-- Your assignment --
Provide only the number of lines below that hold "nicht".

== Records supplied ==

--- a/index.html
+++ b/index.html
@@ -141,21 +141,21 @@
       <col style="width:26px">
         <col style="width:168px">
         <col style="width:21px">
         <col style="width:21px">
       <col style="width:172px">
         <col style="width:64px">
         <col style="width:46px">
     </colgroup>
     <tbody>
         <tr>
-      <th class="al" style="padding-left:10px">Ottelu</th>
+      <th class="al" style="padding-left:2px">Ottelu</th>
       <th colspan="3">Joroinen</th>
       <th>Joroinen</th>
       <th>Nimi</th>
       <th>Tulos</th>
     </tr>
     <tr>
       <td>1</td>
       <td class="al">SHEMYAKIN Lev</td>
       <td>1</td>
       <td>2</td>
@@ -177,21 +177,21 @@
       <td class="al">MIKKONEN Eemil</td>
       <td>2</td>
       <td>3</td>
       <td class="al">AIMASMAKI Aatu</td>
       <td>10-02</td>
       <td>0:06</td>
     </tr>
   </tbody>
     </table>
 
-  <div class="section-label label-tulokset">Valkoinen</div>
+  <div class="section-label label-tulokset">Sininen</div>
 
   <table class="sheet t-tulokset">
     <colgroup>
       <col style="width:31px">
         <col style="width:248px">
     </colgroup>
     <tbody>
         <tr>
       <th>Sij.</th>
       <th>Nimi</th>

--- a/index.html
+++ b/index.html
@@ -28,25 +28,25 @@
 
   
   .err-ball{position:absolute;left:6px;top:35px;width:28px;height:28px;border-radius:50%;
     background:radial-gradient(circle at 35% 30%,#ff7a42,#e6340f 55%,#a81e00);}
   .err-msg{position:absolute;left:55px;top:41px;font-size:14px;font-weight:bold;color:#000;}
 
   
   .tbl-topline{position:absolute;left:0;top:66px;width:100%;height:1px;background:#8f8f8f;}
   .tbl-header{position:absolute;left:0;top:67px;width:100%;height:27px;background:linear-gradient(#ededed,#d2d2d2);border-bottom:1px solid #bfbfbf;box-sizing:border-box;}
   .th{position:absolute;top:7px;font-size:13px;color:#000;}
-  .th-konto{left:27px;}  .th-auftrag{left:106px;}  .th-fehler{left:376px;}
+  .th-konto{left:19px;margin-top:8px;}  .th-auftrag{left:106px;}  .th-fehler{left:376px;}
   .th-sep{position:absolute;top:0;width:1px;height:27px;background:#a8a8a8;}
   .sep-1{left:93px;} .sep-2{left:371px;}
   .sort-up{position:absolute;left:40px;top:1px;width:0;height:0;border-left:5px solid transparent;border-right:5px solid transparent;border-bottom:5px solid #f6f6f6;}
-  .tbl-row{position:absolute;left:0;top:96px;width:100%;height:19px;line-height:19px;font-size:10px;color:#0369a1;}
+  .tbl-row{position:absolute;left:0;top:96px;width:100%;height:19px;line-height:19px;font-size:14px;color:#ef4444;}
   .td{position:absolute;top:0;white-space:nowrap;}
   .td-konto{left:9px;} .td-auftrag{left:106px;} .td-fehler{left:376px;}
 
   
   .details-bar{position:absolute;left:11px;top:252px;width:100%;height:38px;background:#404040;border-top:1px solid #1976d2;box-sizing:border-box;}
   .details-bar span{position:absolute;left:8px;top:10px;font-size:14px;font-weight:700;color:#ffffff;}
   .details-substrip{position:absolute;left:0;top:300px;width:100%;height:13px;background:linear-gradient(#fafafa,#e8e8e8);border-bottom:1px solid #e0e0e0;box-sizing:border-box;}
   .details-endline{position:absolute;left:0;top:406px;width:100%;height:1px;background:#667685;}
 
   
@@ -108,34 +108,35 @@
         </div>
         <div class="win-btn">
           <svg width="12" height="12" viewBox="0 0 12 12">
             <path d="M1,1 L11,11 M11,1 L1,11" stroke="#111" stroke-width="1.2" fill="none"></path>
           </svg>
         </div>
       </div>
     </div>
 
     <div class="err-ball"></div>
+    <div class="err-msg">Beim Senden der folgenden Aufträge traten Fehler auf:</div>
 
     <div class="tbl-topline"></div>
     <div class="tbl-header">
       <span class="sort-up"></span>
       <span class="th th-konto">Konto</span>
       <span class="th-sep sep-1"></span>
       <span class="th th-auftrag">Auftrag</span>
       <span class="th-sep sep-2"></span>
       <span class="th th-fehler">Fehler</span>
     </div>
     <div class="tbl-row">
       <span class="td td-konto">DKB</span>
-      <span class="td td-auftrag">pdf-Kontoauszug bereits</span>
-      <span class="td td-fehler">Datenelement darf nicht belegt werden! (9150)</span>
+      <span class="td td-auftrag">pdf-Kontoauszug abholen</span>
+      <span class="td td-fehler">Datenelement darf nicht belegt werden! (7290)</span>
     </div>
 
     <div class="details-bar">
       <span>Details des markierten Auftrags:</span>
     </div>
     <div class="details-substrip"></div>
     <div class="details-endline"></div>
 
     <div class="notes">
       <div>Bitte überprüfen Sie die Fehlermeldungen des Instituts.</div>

===

-- Answer box --
2